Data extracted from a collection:

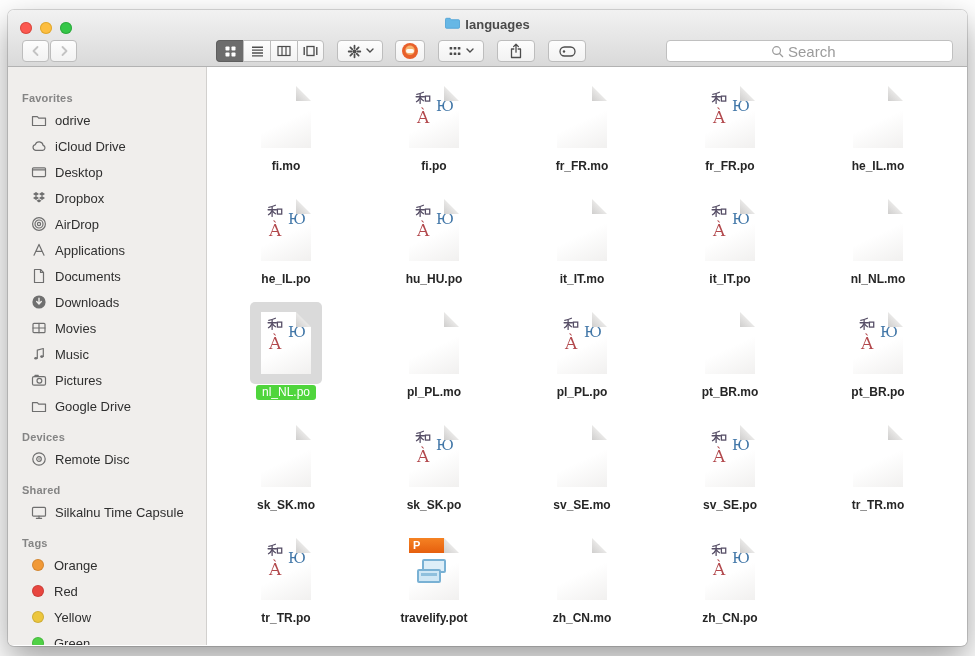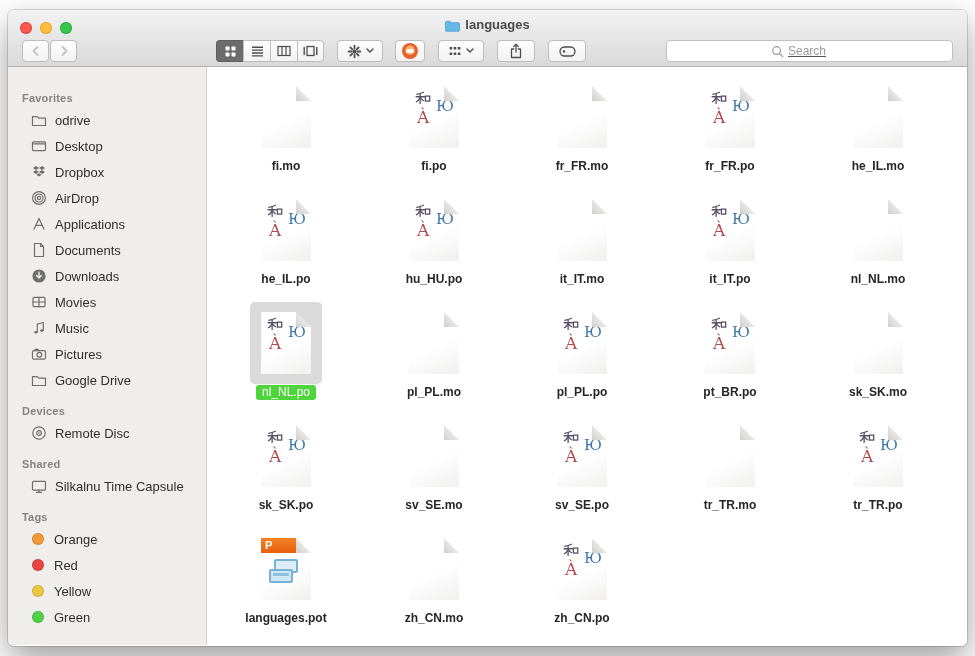"languages" .win-title .t-inner { align-items: flex-end -> flex-start }
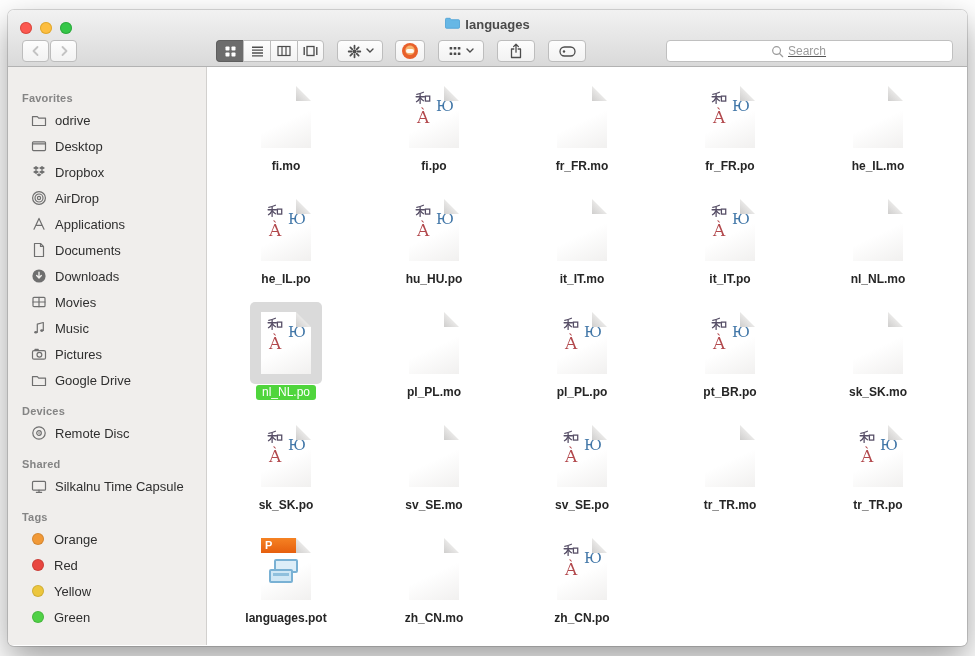"Search" .search input { font-size: 12px -> 15px; text-decoration: underline -> none }
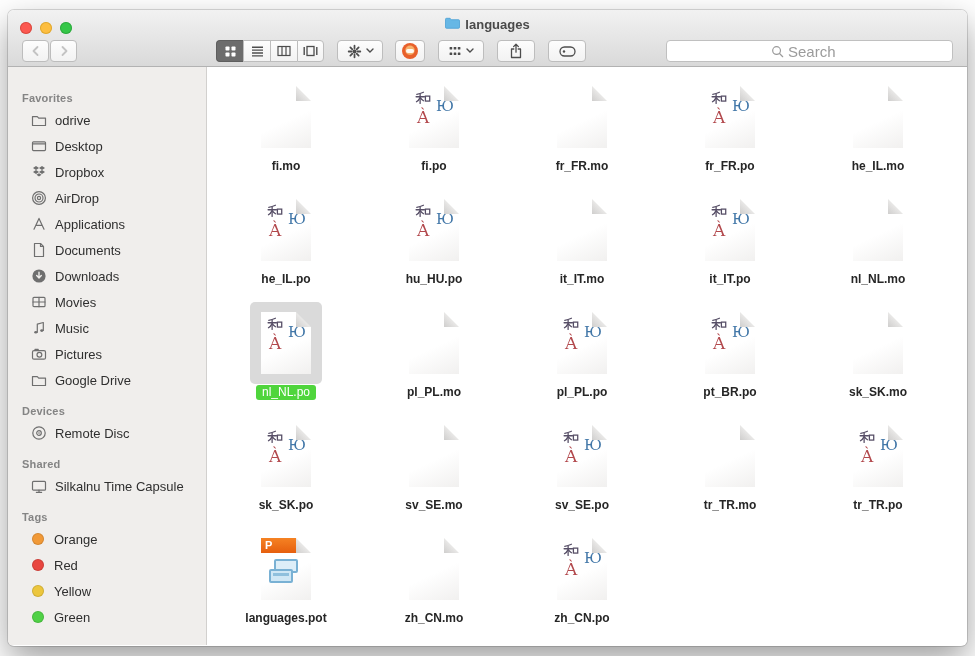"iCloud Drive" div.sb-item { html: none -> <div> <span> <svg> <path></path> </svg> </span> <span>iCloud Drive</span> </div> }
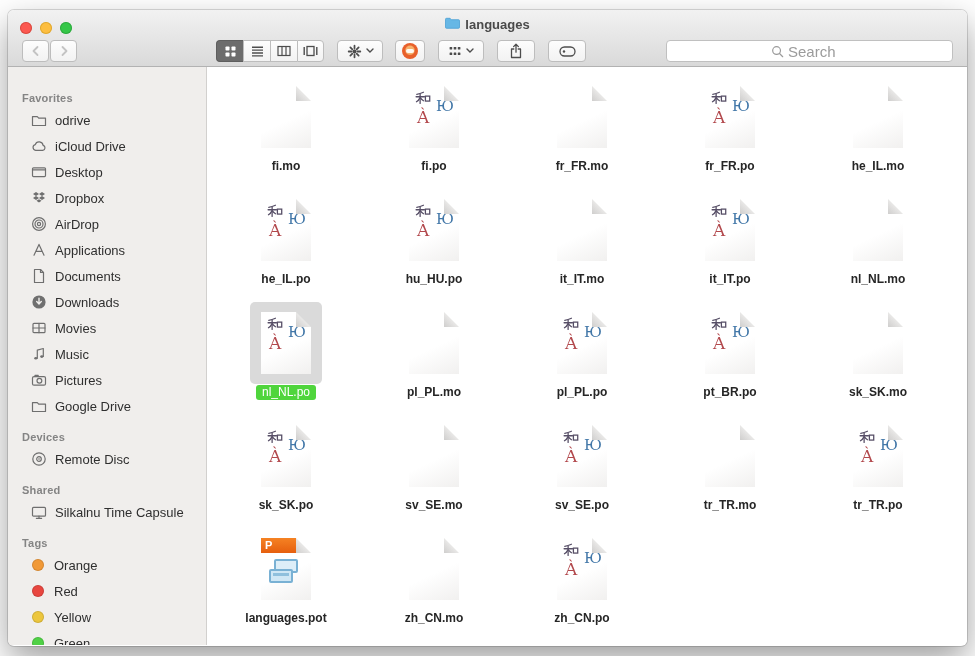"pt_BR.mo" div.cell { html: none -> <div> <div> <div></div> </div> <span>pt_BR.mo</span> </div> }
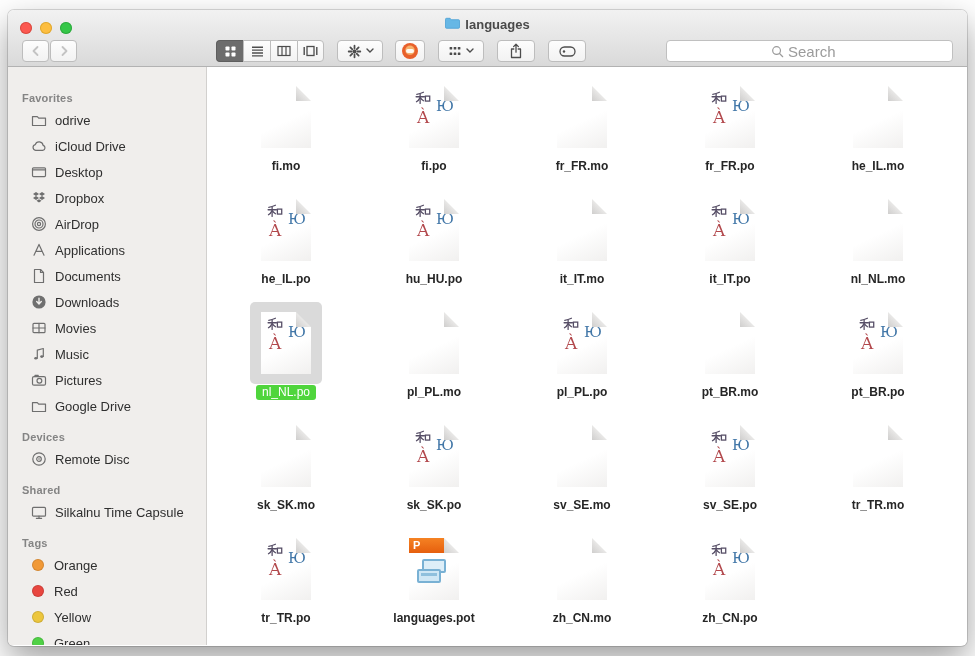"languages.pot" span.fname { text: languages.pot -> travelify.pot }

Problem: Give back exactly, and only, the lines from the one holding "font-size: 12px ->" through the last line of the entries, with every picture omitted.

Solution below:
"Search" .search input { font-size: 12px -> 15px; text-decoration: underline -> none }
"iCloud Drive" div.sb-item { html: none -> <div> <span> <svg> <path></path> </svg> </span> <span>iCloud Drive</span> </div> }
"pt_BR.mo" div.cell { html: none -> <div> <div> <div></div> </div> <span>pt_BR.mo</span> </div> }
"languages.pot" span.fname { text: languages.pot -> travelify.pot }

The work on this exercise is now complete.